Buxton’s father, a Norfolk country gentleman and staunch Pittite, was Member for Thetford, 1790-96, and in 1797 came in for Great Bedwyn on the nomination of his Wiltshire neighbour, the 1st earl of Ailesbury. He, who received a baronetcy in 1800 and retired from the House in 1806, reported to Ailesbury, 5 Apr. 1809, that John had been burnt out of his rooms at Christ Church by a fire, but had left the university with his orthodox religious and political principles unweakened. He added that his son, to whom he had refused permission to travel on the continent because of the war, did not wish to study law.
Writing to Buxton in January 1820, George Lucy* expressed the hope ‘that you will have health and spirits enough to resume your duties’ in Parliament, ‘like a good and attentive senator’.
Buxton again voted against Catholic relief, 6 Mar., and divided against the second reading of the corn bill, 2 Apr. 1827. He sided with the largely Whig minority against throwing the borough of East Retford into the hundred of Bassetlaw, 21 Mar. 1828. He registered another anti-Catholic vote, 12 May 1828, and although Planta, the Wellington ministry’s patronage secretary, thought it likely that he would vote ‘with government’, he divided against emancipation, 6, 18, 30 Mar. 1829. He voted for Knatchbull’s amendment to the address on distress, 4 Feb. 1830, and sided with opposition in its campaign for economies in the admiralty and ordnance departments, 12, 22, 29 Mar.

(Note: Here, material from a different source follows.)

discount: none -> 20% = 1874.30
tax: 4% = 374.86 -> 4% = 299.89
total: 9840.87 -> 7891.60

He voted against Jewish emancipation, 5 Apr. On the ministerial list compiled after the general election, he was placed among the ‘moderate Ultras’ and, although ‘friend’ was noted against his name, he was absent from the division on the civil list, 15 Nov. 1830. He voted against the second reading of the Grey ministry’s reform bill, 22 Mar., and for Gascoyne’s wrecking amendment, 19 Apr. 1831. He divided against the second reading of the reintroduced bill, 6 July, for using the 1831 census to determine the boroughs in the disfranchisement schedules, 19 July, and against the passage of the bill, 21 Sept. He voted against the second reading of the revised bill, 17 Dec. 1831, the enfranchisement of Tower Hamlets, 28 Feb. 1832, and the third reading, 22 Mar. His only other known votes were against ministers for inquiry into distress in the glove trade, 31 Jan., and against the Russian-Dutch loan, 12 July 1832.

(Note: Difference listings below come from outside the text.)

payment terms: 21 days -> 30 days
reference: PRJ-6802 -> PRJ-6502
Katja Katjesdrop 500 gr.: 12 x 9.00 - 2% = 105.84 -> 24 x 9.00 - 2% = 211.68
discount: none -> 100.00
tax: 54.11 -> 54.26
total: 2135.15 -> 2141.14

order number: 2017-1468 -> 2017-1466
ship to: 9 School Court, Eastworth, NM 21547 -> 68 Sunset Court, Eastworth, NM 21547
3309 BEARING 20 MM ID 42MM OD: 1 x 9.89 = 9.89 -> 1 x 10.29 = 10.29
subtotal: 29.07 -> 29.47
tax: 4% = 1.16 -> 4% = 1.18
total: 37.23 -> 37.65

A founder member of the Carlton Club in March 1832, his seat was abolished by the Reform Act and he left the House at the dissolution that year. He succeeded his father in 1839 and died, after a long illness, in October 1842. According to his obituary, he was ‘endeared to his family and friends by his affectionate and amiable disposition, generally esteemed for his strict integrity, sincerity and suavity of manner, and beloved by his tenantry for his invariable kindness and liberality’.